Segment Start: Data for this task

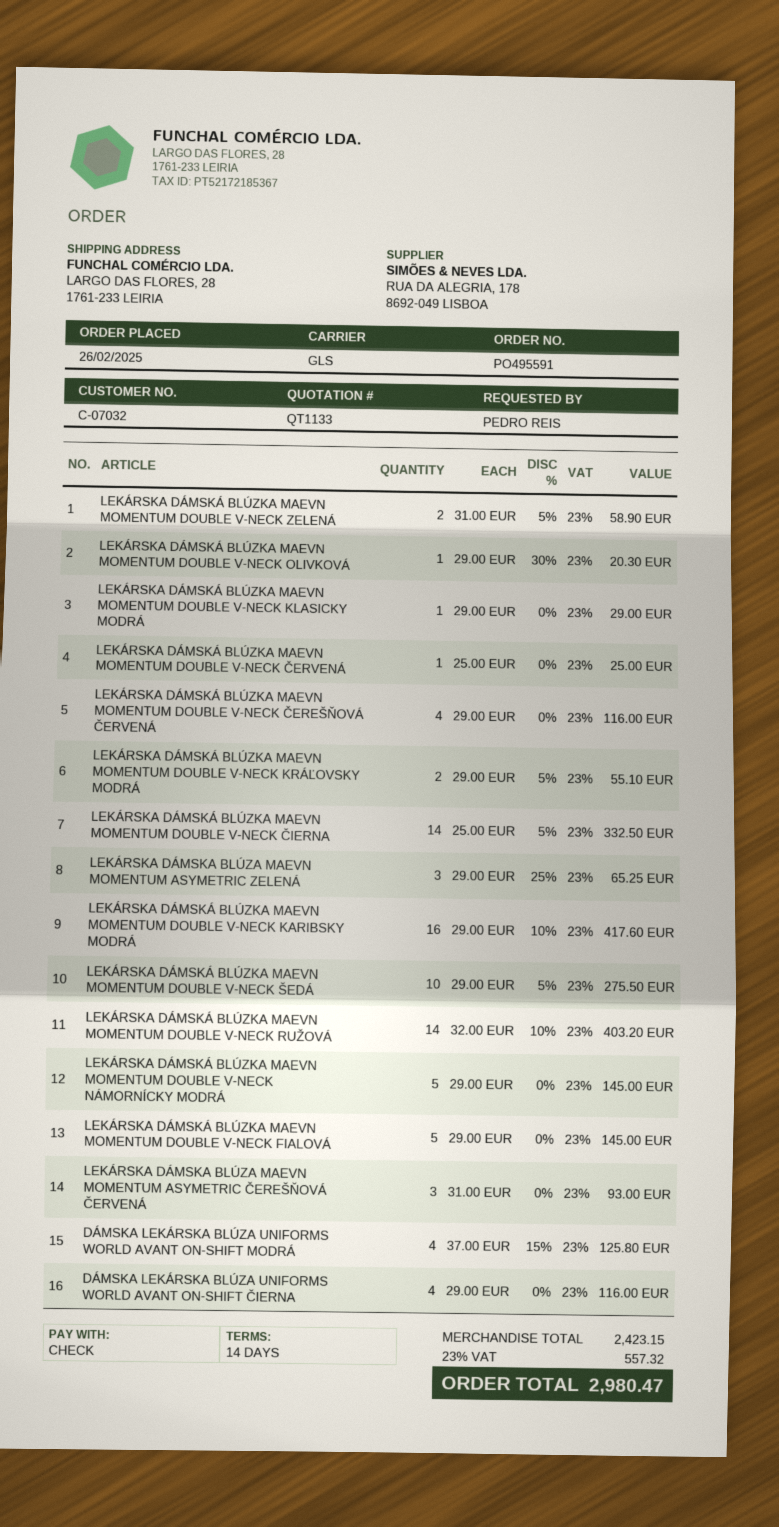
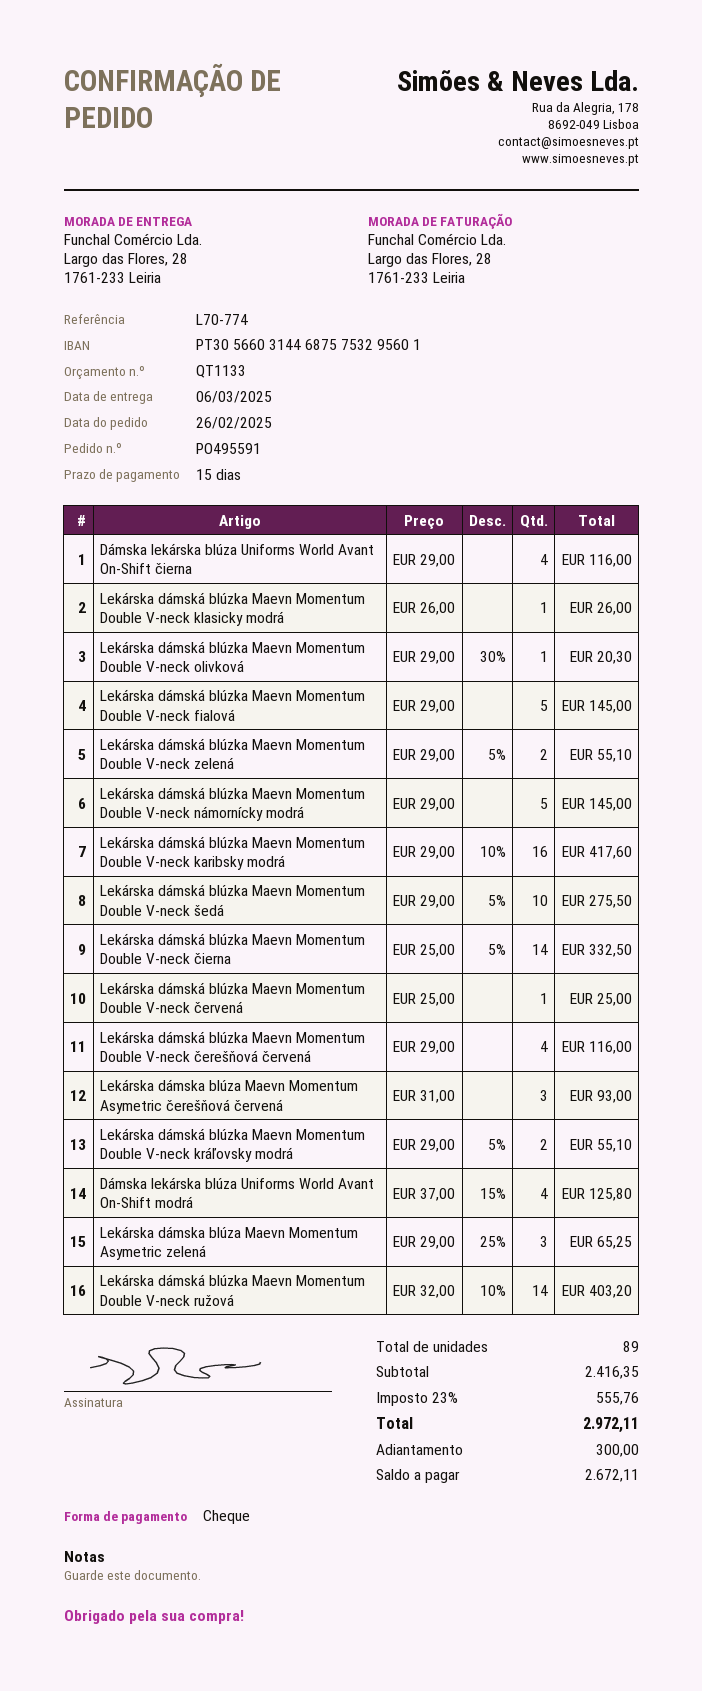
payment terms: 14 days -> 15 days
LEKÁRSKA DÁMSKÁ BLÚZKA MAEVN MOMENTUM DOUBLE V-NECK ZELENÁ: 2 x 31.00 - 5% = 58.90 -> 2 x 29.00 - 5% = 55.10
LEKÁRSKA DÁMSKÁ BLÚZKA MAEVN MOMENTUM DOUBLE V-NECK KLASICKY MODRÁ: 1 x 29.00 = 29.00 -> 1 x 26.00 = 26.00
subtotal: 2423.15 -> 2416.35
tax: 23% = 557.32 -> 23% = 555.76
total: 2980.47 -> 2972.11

Segment End: Data for this task

** Work required **
Look above for the line containing "LEKÁRSKA DÁMSKÁ BLÚZKA MAEVN MOMENTUM DOUBLE V-NECK ZELENÁ: 2". From there to the final line of the entries, repeat every line exactly.

** Response area **
LEKÁRSKA DÁMSKÁ BLÚZKA MAEVN MOMENTUM DOUBLE V-NECK ZELENÁ: 2 x 31.00 - 5% = 58.90 -> 2 x 29.00 - 5% = 55.10
LEKÁRSKA DÁMSKÁ BLÚZKA MAEVN MOMENTUM DOUBLE V-NECK KLASICKY MODRÁ: 1 x 29.00 = 29.00 -> 1 x 26.00 = 26.00
subtotal: 2423.15 -> 2416.35
tax: 23% = 557.32 -> 23% = 555.76
total: 2980.47 -> 2972.11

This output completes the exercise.